Once the architecture is worked out–this can take a long time–you need a way for users to hop from one page to another. This is called navigation, for which you create menus to display the choice of available pages. Menus can be a simple strip, or a complex series of lists that drop down when you hover over them. Your architecture will determine how your menus will act.

Does the layout help users or distract them?

Your logical menus,  snazzy images and brilliant writing need to be arranged so they don’t look like a dog’s breakfast, leaving users wondering what on earth they’re looking at and why they are there. Good design goes with good architecture, it should be simple and to-the-point, using images that help make that point without flashy distractions that web designers can get carried away with because they’re cool.

content management
  Which set-up is best for you and your users?

Most websites now use a content management system, or CMS, because they make it easy to update stuff from time to time without contacting a developer, or to allow other to contribute to the site. A CMS acts much like a computer program, so you just get a few basic pointers on how to work it, and then you edit and add pictures much like any program on your computer.
Joomla and WordPress are a couple of popular content management systems. Joomla is robust in the amount of information it can seamlessly store, organize and retrieve. It’s a workhorse with a bit of a learning curve for users, but solid and reliable. WordPress is actually a system for blogging, but it’s easy to configure it to act like a website. It’s good for small to medium projects and is easy to learn for most users.

coding with HTML, CSS, XML
Do you need to change how it looks?

These are layout, style and behind-the-scenes directions. They can be used to build simple websites from scratch, or to change existing website themes.
HTML organizes elements on a page. Is there a big box with other boxes inside? Are there bullets or a menu down the right side of the page or left? Or both?
CSS give colour and shape those elements, like the kind of font and what colours go where.
XML stores information behind the scenes, to get the attention of search engines, or to spring into action on a device used by the visually impaired.

responsive design for mobile devices
Can people read your website on a cellphone?

Expanding a website on your cellphone so you can see the teensy weensy writing is fiddly business. Websites using responsive design are mobile friendly, with nice big writing and blocks of info that settle comfortably onto a small screen.
As the use of tablets and cellphones for browsing websites grows, so does the need for responsive design.
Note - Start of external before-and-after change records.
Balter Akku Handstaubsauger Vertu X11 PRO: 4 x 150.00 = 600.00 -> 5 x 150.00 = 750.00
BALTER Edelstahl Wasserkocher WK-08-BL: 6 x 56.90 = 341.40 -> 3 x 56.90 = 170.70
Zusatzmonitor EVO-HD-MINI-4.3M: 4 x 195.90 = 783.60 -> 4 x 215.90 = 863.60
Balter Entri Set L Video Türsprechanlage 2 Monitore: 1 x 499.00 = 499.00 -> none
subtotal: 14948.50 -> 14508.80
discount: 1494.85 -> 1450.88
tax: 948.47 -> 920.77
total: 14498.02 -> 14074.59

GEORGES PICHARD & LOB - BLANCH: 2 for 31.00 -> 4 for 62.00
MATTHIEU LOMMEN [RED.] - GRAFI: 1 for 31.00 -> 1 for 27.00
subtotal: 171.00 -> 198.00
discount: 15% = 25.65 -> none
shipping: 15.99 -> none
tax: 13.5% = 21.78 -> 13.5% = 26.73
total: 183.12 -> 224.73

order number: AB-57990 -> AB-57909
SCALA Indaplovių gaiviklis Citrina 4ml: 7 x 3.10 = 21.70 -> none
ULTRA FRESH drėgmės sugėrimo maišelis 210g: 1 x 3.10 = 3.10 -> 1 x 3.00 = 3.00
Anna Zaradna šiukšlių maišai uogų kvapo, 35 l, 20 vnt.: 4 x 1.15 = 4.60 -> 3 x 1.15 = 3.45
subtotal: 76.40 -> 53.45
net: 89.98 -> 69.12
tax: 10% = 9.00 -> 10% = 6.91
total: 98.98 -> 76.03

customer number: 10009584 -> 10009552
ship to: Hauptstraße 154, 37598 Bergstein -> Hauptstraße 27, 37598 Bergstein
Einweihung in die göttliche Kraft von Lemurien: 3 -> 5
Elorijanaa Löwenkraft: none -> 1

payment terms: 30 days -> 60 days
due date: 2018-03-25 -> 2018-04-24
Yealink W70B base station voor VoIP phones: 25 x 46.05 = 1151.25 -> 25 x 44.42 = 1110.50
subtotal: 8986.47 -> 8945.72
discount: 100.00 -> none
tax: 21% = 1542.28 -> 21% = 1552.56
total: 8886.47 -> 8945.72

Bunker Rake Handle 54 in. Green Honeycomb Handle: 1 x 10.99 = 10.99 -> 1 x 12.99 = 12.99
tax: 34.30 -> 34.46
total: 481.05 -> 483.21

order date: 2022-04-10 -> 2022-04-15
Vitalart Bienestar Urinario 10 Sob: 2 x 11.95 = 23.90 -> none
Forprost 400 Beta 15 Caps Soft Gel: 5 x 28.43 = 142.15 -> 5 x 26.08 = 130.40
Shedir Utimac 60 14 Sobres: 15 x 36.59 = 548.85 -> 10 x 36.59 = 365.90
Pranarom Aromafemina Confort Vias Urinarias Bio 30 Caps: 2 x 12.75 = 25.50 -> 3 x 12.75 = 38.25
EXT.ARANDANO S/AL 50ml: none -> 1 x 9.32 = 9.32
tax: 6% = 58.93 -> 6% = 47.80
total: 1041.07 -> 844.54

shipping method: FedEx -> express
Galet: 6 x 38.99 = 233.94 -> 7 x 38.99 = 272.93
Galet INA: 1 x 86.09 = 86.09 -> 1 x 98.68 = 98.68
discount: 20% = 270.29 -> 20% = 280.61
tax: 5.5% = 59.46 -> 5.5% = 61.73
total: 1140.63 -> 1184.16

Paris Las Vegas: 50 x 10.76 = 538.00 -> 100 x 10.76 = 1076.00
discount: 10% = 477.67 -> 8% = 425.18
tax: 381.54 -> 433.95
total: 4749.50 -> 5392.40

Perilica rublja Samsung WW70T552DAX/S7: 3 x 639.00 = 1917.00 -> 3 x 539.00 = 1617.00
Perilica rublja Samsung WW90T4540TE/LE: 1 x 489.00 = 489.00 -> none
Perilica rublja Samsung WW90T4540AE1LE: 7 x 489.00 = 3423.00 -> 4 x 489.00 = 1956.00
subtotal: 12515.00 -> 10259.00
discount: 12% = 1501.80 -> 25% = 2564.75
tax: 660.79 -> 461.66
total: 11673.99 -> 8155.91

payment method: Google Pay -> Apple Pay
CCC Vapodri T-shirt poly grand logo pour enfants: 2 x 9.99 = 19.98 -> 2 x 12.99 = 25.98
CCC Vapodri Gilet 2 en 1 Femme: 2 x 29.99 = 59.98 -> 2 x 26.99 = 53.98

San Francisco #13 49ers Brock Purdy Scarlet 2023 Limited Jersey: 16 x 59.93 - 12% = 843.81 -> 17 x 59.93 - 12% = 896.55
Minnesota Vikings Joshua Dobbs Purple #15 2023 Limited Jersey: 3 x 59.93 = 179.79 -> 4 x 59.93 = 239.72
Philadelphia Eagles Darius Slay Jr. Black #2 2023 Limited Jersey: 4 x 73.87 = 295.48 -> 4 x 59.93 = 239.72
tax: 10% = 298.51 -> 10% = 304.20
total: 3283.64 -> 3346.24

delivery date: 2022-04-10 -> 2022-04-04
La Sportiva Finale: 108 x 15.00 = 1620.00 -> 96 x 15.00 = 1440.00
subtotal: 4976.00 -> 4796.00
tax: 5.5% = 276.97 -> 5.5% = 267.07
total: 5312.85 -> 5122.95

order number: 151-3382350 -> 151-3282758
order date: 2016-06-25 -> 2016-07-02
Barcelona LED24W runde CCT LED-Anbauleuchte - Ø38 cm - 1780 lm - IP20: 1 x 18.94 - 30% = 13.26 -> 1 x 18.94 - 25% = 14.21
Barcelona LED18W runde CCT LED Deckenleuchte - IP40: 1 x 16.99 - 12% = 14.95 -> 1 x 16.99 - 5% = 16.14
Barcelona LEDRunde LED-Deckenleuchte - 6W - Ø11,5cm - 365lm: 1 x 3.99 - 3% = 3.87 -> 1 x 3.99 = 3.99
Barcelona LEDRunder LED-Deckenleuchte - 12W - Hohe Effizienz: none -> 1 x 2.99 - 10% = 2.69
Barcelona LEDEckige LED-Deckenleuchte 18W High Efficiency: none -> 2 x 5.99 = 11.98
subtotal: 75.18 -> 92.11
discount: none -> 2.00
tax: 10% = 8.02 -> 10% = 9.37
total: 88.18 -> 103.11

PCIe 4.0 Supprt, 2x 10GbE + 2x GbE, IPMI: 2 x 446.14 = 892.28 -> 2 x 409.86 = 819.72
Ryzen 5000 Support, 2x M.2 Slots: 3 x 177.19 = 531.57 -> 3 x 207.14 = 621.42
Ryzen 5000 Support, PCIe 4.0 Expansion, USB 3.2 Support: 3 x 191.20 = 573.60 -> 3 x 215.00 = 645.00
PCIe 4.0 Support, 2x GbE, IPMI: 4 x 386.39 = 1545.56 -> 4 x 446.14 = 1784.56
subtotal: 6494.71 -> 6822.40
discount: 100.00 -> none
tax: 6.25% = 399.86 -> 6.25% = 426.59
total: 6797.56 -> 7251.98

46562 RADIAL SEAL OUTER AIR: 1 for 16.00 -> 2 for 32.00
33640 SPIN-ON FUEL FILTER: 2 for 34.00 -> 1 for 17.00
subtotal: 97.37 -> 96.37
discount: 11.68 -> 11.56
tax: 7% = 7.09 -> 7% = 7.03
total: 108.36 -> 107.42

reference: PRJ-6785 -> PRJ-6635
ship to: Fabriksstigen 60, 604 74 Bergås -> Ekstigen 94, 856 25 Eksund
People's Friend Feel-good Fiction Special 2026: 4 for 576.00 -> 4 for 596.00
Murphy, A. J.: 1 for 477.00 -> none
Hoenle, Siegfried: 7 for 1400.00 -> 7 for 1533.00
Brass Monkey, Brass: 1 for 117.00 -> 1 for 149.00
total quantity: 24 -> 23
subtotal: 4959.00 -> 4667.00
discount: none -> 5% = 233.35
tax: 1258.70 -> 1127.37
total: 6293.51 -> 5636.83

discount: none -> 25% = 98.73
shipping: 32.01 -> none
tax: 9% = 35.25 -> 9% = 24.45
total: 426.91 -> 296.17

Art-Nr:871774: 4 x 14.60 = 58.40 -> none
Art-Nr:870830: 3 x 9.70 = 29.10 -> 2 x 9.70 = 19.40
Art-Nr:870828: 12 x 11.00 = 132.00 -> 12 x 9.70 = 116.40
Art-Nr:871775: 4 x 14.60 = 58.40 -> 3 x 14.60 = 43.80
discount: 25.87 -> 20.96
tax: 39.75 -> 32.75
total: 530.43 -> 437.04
search engine optimization (SEO)
Is your website showing up on a search?

SEO is about tossing treats to search engines like Google and Yahoo so they’ll come and sniff some more. Simple steps include submitting an XML site map, heading, title and description tags for each page, strong internal links that are well labelled. More effective is good organization and keeping your content fresh, relevant and interesting, so that people “like” it on Facebook or tweet it. That really gets the attention of the search engines, and then your page ranks higher.

  What would happen if you lost your website?

This is what people don’t think about until their site goes down in flames, or gets hacked. Then what? A backup is, or should be, a duplicate of your current site that you can just pop back into place in the distressing event that you lose your site, just like any backup file for a computer failure.

what not to do

Don’t fall into the trap of being so enthusiastic about whatever you’re offering that it becomes about YOU and not the user. Case in point: the veterinarian who just remortgaged her house to buy top notch surgical equipment wants to display it on the home page, when what sick pet owners want to see is happy, bright-eyed pets on examining tables. Don’t show the means to cut up their pet!